• _EXERCISE DIRECTIONS_
Write down each of the records again, exactly and in full.
DATA SECTION: Begin
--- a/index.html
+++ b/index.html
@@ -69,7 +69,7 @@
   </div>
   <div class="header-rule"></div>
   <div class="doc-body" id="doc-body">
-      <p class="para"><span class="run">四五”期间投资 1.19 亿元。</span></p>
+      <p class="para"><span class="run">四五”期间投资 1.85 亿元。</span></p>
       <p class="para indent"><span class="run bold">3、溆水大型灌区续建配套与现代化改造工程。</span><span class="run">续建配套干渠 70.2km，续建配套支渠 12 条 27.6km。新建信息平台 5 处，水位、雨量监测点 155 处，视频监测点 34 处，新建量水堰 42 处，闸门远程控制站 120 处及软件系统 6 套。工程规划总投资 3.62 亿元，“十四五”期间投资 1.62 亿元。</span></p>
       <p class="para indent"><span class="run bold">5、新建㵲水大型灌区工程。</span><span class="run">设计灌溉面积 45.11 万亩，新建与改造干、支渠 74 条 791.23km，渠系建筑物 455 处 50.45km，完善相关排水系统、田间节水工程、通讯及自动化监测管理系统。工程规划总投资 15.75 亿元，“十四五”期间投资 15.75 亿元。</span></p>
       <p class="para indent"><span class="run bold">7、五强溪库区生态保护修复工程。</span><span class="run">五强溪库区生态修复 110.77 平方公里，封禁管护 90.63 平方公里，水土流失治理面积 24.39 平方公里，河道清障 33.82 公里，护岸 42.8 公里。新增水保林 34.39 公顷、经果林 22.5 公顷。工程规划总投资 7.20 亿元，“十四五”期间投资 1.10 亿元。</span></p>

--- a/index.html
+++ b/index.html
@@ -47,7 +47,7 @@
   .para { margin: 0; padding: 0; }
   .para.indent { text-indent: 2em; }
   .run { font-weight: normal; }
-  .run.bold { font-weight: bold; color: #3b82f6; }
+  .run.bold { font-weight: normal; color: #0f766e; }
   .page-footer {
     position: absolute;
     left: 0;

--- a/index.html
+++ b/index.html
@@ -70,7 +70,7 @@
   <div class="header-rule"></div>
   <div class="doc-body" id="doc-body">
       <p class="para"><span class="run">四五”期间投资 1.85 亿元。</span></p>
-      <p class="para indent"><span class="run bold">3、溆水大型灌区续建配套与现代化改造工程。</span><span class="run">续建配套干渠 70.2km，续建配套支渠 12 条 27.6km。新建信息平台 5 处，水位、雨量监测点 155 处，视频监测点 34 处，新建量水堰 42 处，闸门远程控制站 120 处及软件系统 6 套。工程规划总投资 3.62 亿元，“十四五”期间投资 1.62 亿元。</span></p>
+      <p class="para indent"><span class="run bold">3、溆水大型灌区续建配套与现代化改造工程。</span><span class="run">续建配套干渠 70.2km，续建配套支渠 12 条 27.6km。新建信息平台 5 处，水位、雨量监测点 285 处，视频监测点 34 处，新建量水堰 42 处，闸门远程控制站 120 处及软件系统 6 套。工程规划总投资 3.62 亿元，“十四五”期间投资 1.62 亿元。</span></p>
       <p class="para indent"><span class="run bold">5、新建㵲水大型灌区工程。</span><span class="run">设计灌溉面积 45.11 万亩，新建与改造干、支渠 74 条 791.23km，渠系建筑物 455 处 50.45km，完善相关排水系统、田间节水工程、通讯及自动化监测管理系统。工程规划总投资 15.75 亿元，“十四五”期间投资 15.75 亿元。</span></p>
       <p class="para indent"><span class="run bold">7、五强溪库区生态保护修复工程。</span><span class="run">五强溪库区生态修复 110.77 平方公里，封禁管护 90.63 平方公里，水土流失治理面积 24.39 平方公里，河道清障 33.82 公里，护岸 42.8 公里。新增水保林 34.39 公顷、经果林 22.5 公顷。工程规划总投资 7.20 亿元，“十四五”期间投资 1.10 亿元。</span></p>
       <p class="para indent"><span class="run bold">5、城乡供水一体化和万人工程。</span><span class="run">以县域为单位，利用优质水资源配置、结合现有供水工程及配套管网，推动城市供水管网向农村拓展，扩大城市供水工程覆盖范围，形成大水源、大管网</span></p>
DATA SECTION: End
• _EXPECTED ANSWER_
--- a/index.html
+++ b/index.html
@@ -69,7 +69,7 @@
   </div>
   <div class="header-rule"></div>
   <div class="doc-body" id="doc-body">
-      <p class="para"><span class="run">四五”期间投资 1.19 亿元。</span></p>
+      <p class="para"><span class="run">四五”期间投资 1.85 亿元。</span></p>
       <p class="para indent"><span class="run bold">3、溆水大型灌区续建配套与现代化改造工程。</span><span class="run">续建配套干渠 70.2km，续建配套支渠 12 条 27.6km。新建信息平台 5 处，水位、雨量监测点 155 处，视频监测点 34 处，新建量水堰 42 处，闸门远程控制站 120 处及软件系统 6 套。工程规划总投资 3.62 亿元，“十四五”期间投资 1.62 亿元。</span></p>
       <p class="para indent"><span class="run bold">5、新建㵲水大型灌区工程。</span><span class="run">设计灌溉面积 45.11 万亩，新建与改造干、支渠 74 条 791.23km，渠系建筑物 455 处 50.45km，完善相关排水系统、田间节水工程、通讯及自动化监测管理系统。工程规划总投资 15.75 亿元，“十四五”期间投资 15.75 亿元。</span></p>
       <p class="para indent"><span class="run bold">7、五强溪库区生态保护修复工程。</span><span class="run">五强溪库区生态修复 110.77 平方公里，封禁管护 90.63 平方公里，水土流失治理面积 24.39 平方公里，河道清障 33.82 公里，护岸 42.8 公里。新增水保林 34.39 公顷、经果林 22.5 公顷。工程规划总投资 7.20 亿元，“十四五”期间投资 1.10 亿元。</span></p>

--- a/index.html
+++ b/index.html
@@ -47,7 +47,7 @@
   .para { margin: 0; padding: 0; }
   .para.indent { text-indent: 2em; }
   .run { font-weight: normal; }
-  .run.bold { font-weight: bold; color: #3b82f6; }
+  .run.bold { font-weight: normal; color: #0f766e; }
   .page-footer {
     position: absolute;
     left: 0;

--- a/index.html
+++ b/index.html
@@ -70,7 +70,7 @@
   <div class="header-rule"></div>
   <div class="doc-body" id="doc-body">
       <p class="para"><span class="run">四五”期间投资 1.85 亿元。</span></p>
-      <p class="para indent"><span class="run bold">3、溆水大型灌区续建配套与现代化改造工程。</span><span class="run">续建配套干渠 70.2km，续建配套支渠 12 条 27.6km。新建信息平台 5 处，水位、雨量监测点 155 处，视频监测点 34 处，新建量水堰 42 处，闸门远程控制站 120 处及软件系统 6 套。工程规划总投资 3.62 亿元，“十四五”期间投资 1.62 亿元。</span></p>
+      <p class="para indent"><span class="run bold">3、溆水大型灌区续建配套与现代化改造工程。</span><span class="run">续建配套干渠 70.2km，续建配套支渠 12 条 27.6km。新建信息平台 5 处，水位、雨量监测点 285 处，视频监测点 34 处，新建量水堰 42 处，闸门远程控制站 120 处及软件系统 6 套。工程规划总投资 3.62 亿元，“十四五”期间投资 1.62 亿元。</span></p>
       <p class="para indent"><span class="run bold">5、新建㵲水大型灌区工程。</span><span class="run">设计灌溉面积 45.11 万亩，新建与改造干、支渠 74 条 791.23km，渠系建筑物 455 处 50.45km，完善相关排水系统、田间节水工程、通讯及自动化监测管理系统。工程规划总投资 15.75 亿元，“十四五”期间投资 15.75 亿元。</span></p>
       <p class="para indent"><span class="run bold">7、五强溪库区生态保护修复工程。</span><span class="run">五强溪库区生态修复 110.77 平方公里，封禁管护 90.63 平方公里，水土流失治理面积 24.39 平方公里，河道清障 33.82 公里，护岸 42.8 公里。新增水保林 34.39 公顷、经果林 22.5 公顷。工程规划总投资 7.20 亿元，“十四五”期间投资 1.10 亿元。</span></p>
       <p class="para indent"><span class="run bold">5、城乡供水一体化和万人工程。</span><span class="run">以县域为单位，利用优质水资源配置、结合现有供水工程及配套管网，推动城市供水管网向农村拓展，扩大城市供水工程覆盖范围，形成大水源、大管网</span></p>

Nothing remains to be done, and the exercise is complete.